Il ministro Valditara ha più volte ha affermato che per una lotta efficace ai ”diplomifici” era necessaria una legge che potesse essere di supporto forte alle sue iniziative e, dopo un lungo travaglio, il 28 marzo scorso il Consiglio dei ministri ha approvato il decreto-legge PNRR con una serie di misure strategiche per la scuola, tra le quali anche quelle che prevedono il contrasto del fenomeno dei “diplomifici”.
Come sappiamo, più di un anno fa lo stesso Valditara aveva dato il via ad un massiccio piano di interventi ispettivi, con il coinvolgimento anche della Guardia di finanza, avendo riscontro di notevoli irregolarità in 47 istituti, nei cui confronti era stata disposta la revoca della parità (32 in Campania, 9 in Sicilia e 6 nel Lazio). Lo stesso ministero ricorda nel suo comunicato che nell’ultimo anno si è registrato un incremento delle revoche della parità del 10 per cento.

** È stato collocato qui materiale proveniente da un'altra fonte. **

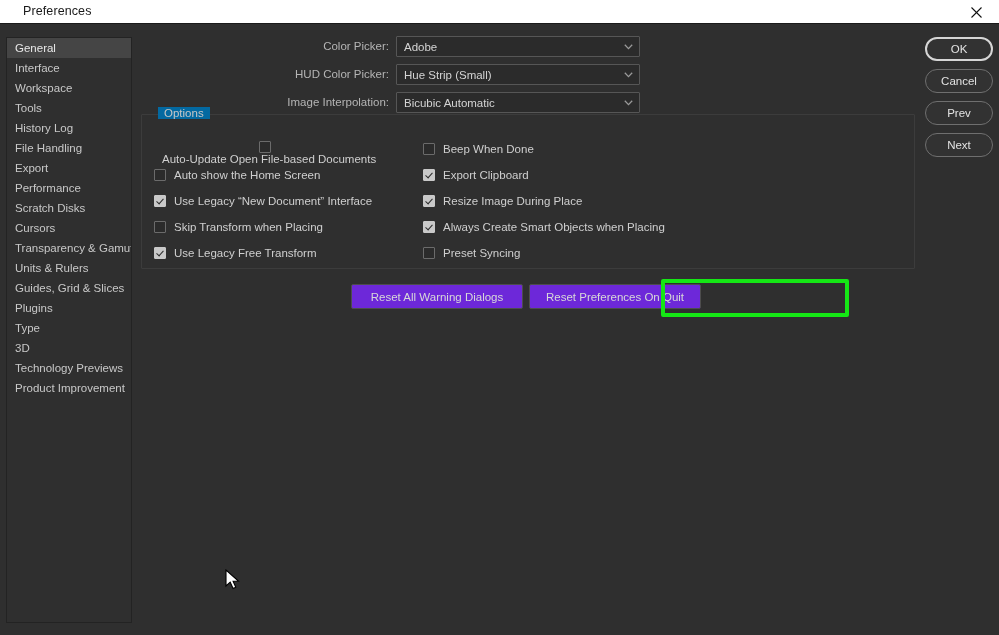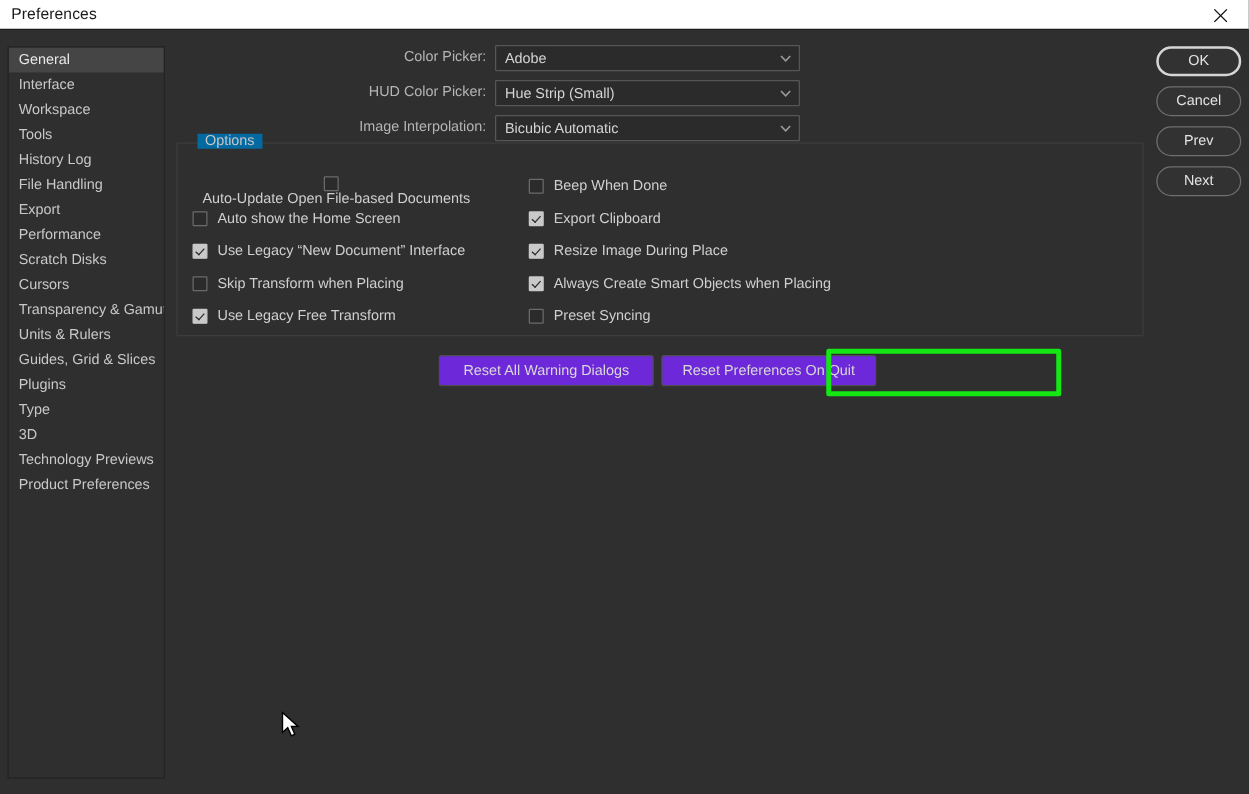--- a/index.html
+++ b/index.html
@@ -13,21 +13,21 @@
   }
 
   
   #titlebar {
     position: absolute; left: 0; top: 0;
     width: 999px; height: 24px;
     background: #ffffff;
     border-bottom: 1px solid #1b1b1b;
   }
   #title-text {
-    position: absolute; left: 9px; top: 4px;
+    position: absolute; left: 23px; top: 4px;
     font-size: 12.5px; color: #1a1a1a;
     letter-spacing: .1px;
     white-space: nowrap;
   }
   #close-btn {
     position: absolute; right: 0; top: 0;
     width: 45px; height: 24px;
     display: flex; align-items: center; justify-content: center;
     cursor: pointer;
   }
@@ -238,21 +238,21 @@
       <div class="side-item"><span>Performance</span></div>
       <div class="side-item"><span>Scratch Disks</span></div>
       <div class="side-item"><span>Cursors</span></div>
       <div class="side-item"><span>Transparency &amp; Gamut</span></div>
       <div class="side-item"><span>Units &amp; Rulers</span></div>
       <div class="side-item"><span>Guides, Grid &amp; Slices</span></div>
       <div class="side-item"><span>Plugins</span></div>
       <div class="side-item"><span>Type</span></div>
       <div class="side-item"><span>3D</span></div>
       <div class="side-item"><span>Technology Previews</span></div>
-      <div class="side-item"><span>Product Preferences</span></div>
+      <div class="side-item"><span>Product Improvement</span></div>
     </div>
 
   <div id="main">
 
     <div id="fields-host">
         <div class="field-row" style="left: 0px; top: 11px; width: 520px;">
           <div class="field-label" style="right: 271px; width: 240px;">Color Picker:</div>
           <div class="select-box" style="left: 256px; top: 0px; width: 244px;">
             <span class="select-value">Adobe</span>
             <svg class="chev" width="9" height="6" viewBox="0 0 9 6">

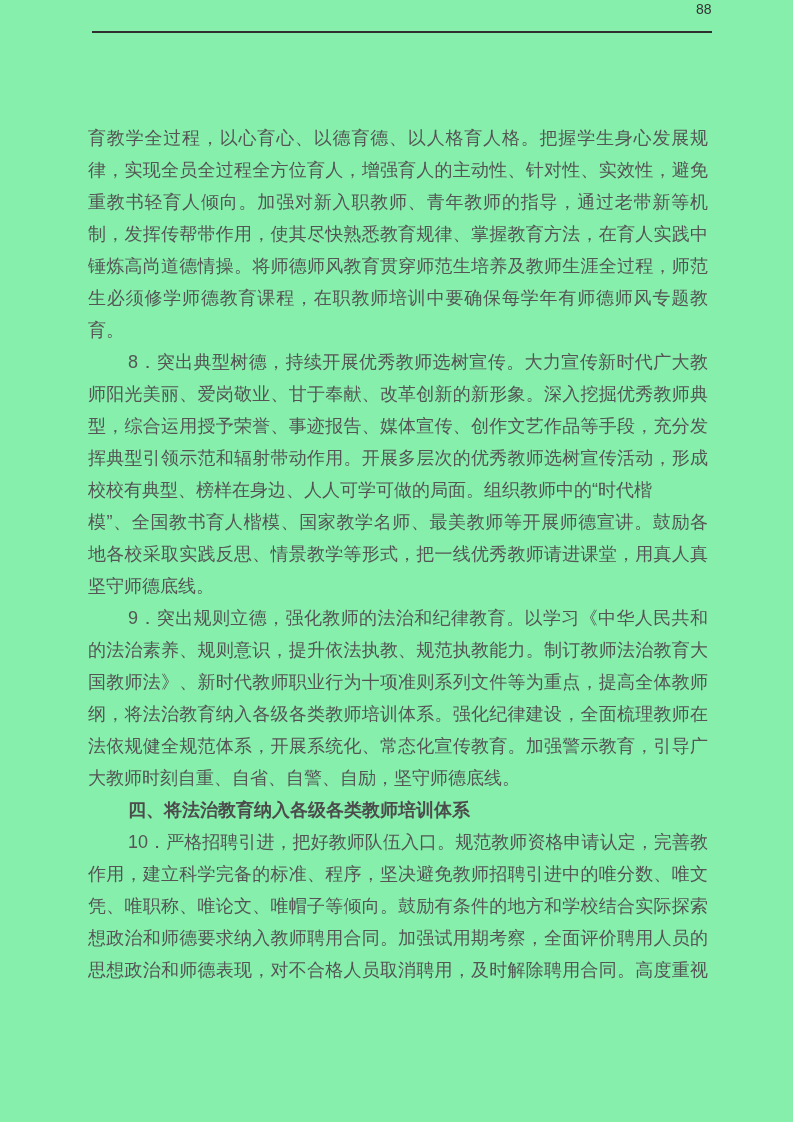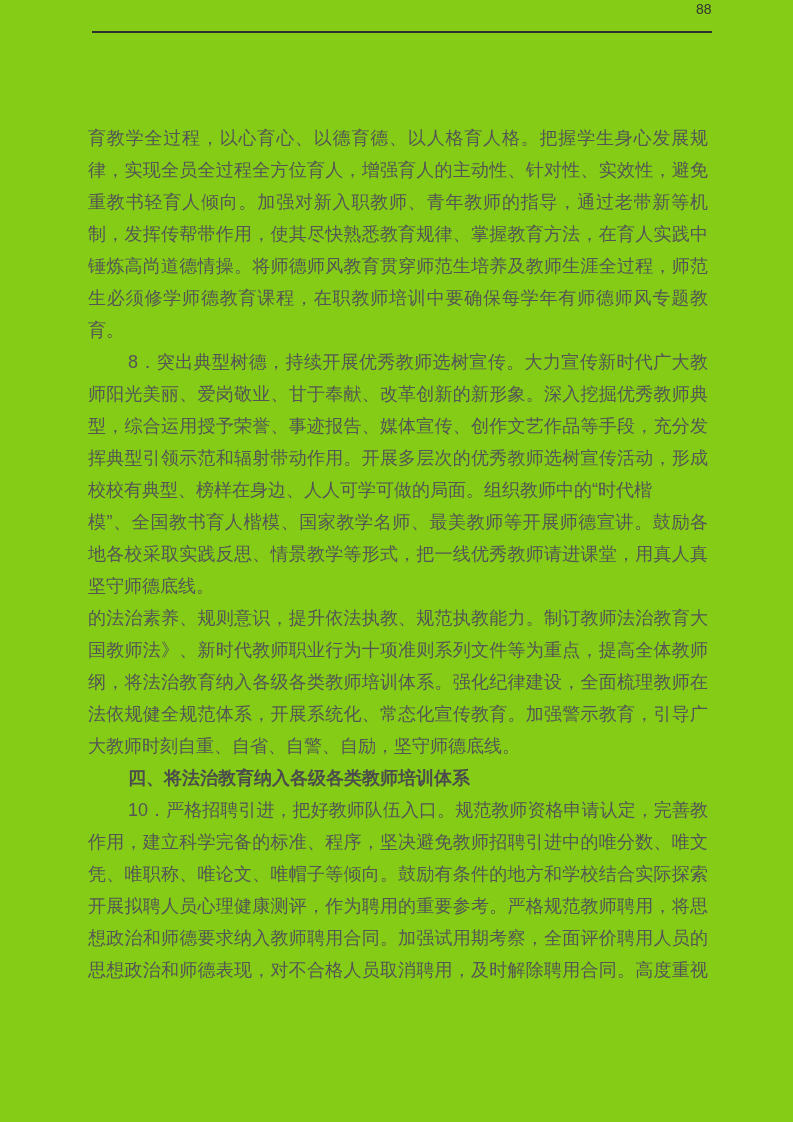--- a/index.html
+++ b/index.html
@@ -4,21 +4,21 @@
 <style>
   html, body {
     margin: 0;
     padding: 0;
     background: #ffffff;
   }
   .page {
     position: relative;
     width: 793px;
     height: 1122px;
-    background: #84cc16;
+    background: #86efac;
     font-family: "Liberation Sans", sans-serif;
     overflow: hidden;
   }
   .page-number {
     position: absolute;
     top: 0px;
     left: 696px;
     font-size: 14px;
     line-height: 18px;
     color: #333333;
@@ -78,29 +78,29 @@
 
     <div class="ln ind">8．突出典型树德，持续开展优秀教师选树宣传。大力宣传新时代广大教</div>
     <div class="ln">师阳光美丽、爱岗敬业、甘于奉献、改革创新的新形象。深入挖掘优秀教师典</div>
     <div class="ln">型，综合运用授予荣誉、事迹报告、媒体宣传、创作文艺作品等手段，充分发</div>
     <div class="ln">挥典型引领示范和辐射带动作用。开展多层次的优秀教师选树宣传活动，形成</div>
     <div class="ln short">校校有典型、榜样在身边、人人可学可做的局面。组织教师中的“时代楷</div>
     <div class="ln">模”、全国教书育人楷模、国家教学名师、最美教师等开展师德宣讲。鼓励各</div>
     <div class="ln">地各校采取实践反思、情景教学等形式，把一线优秀教师请进课堂，用真人真</div>
     <div class="ln short">坚守师德底线。</div>
 
+    <div class="ln ind">9．突出规则立德，强化教师的法治和纪律教育。以学习《中华人民共和</div>
     <div class="ln">的法治素养、规则意识，提升依法执教、规范执教能力。制订教师法治教育大</div>
     <div class="ln">国教师法》、新时代教师职业行为十项准则系列文件等为重点，提高全体教师</div>
     <div class="ln">纲，将法治教育纳入各级各类教师培训体系。强化纪律建设，全面梳理教师在</div>
     <div class="ln">法依规健全规范体系，开展系统化、常态化宣传教育。加强警示教育，引导广</div>
     <div class="ln short">大教师时刻自重、自省、自警、自励，坚守师德底线。</div>
 
     <div class="ln short ind bold">四、将法治教育纳入各级各类教师培训体系</div>
 
     <div class="ln ind">10．严格招聘引进，把好教师队伍入口。规范教师资格申请认定，完善教</div>
     <div class="ln">作用，建立科学完备的标准、程序，坚决避免教师招聘引进中的唯分数、唯文</div>
     <div class="ln">凭、唯职称、唯论文、唯帽子等倾向。鼓励有条件的地方和学校结合实际探索</div>
-    <div class="ln">开展拟聘人员心理健康测评，作为聘用的重要参考。严格规范教师聘用，将思</div>
     <div class="ln">想政治和师德要求纳入教师聘用合同。加强试用期考察，全面评价聘用人员的</div>
     <div class="ln">思想政治和师德表现，对不合格人员取消聘用，及时解除聘用合同。高度重视</div>
 
   </div>
 </div>
 
 </body></html>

L’iniziativa del ministro ha avuto e continua ad avere il plauso da parte di chi opera nelle scuole paritarie poiché, pur essendo un’esigua minoranza, anche in percentuale, esse alimentano una narrazione errata sull’intero mondo delle scuole paritarie che, invece, contribuisce non solo alla libertà di scelta educativa delle famiglie, ma anche alla crescita culturale e sociale del Paese mediante un’offerta formativa di qualità.
Le norme che mirano a mettere in difficoltà i diplomifici, pertanto, sono sicuramente condivisibili nella sostanza, ma visto che il decreto dovrà superare l’iter parlamentare per essere trasformato in legge, vi sono alcuni aspetti che si ritiene possano essere modificati e migliorati.
Molti, ad esempio, mal vedono l’utilizzo della legge 62/2000 per l’introduzione del divieto di costituire più di una classe quinta collaterale, poiché ritengono che la funzione di questa legge sia quello di indicare i principi su cui fondare la parità scolastica e pertanto suggeriscono che sarebbe più consono l’uso – come fatto per gli esami di idoneità – del Testo Unico del 1994.
Se il dover ricorrere ad una legge dipende dal fatto che questo divieto, pur già previsto dal decreto ministeriale n. 83/2008, è stato sistematicamente eluso da alcuni istituti paritari grazie al supporto di sentenze favorevoli da parte dei TAR – visto che, per sua natura, il decreto ministeriale è un atto amministrativo che può essere impugnato davanti al TAR, mentre la nuova norma inserita nel DL ha valore cogente non impugnabile – va osservato che il Testo Unico dovrebbe essere a sua volta inoppugnabile.
Il secondo punto forte preso, giustamente, in considerazione dal ministro sono gli esami di idoneità. La decisione di prevedere che lo studente possa sostenere, nello stesso anno scolastico, gli esami di idoneità al massimo per i due anni di corso successivi a quello per il quale ha conseguito l’ammissione per effetto di scrutinio finale è indice di pretesa di correttezza didattica e di preparazione adeguata.
Ritengo opportuno evidenziare un possibile problema organizzativo, poiché prevedere che “se l’esame di idoneità si riferisce a due anni di corso, la commissione di esame è presieduta da un presidente esterno all’istituzione scolastica, nominato dall’Ufficio scolastico regionale” comporta sicuramente aspetti organizzativi complessi, tenendo in considerazione che la quasi totalità dei candidati agli esami di idoneità si presenta per essere verificato su due anni di corso.
Occorre poi armonizzare le nuove disposizioni con la normativa vigente, che oggi prevede che un candidato che ha compiuto 18 anni possa iscriversi direttamente all’esame di Stato indipendentemente dagli anni trascorsi dal conseguimento del diploma di terza media e se ne ha compiuti 23 anche se non ha conseguito il diploma di terza media, con l’inevitabile necessità, spesso, di dover recuperare più di due anni; una armonizzazione che deve intrecciarsi con il filtro di cui hanno responsabilità gli USR, dato che i candidati vengono assegnati agli istituti in cui debbono sostenere gli esami direttamente dalle Direzioni regionali.
L’auspicio è che il ministro prosegua sulla strada intrapresa, che il Parlamento perfezioni il decreto-legge approvato e, oltre alla strada intrapresa, si prendano in considerazione altre iniziative aggiuntive per raggiungere l’obiettivo voluto, quali ad esempio: istituire per legge una task force ispettiva stabile, controllo attento del domicilio degli studenti in accordo con il ministero degli Interni, verificare ed accertare con l’Inps la veridicità della condizione di studenti lavoratori.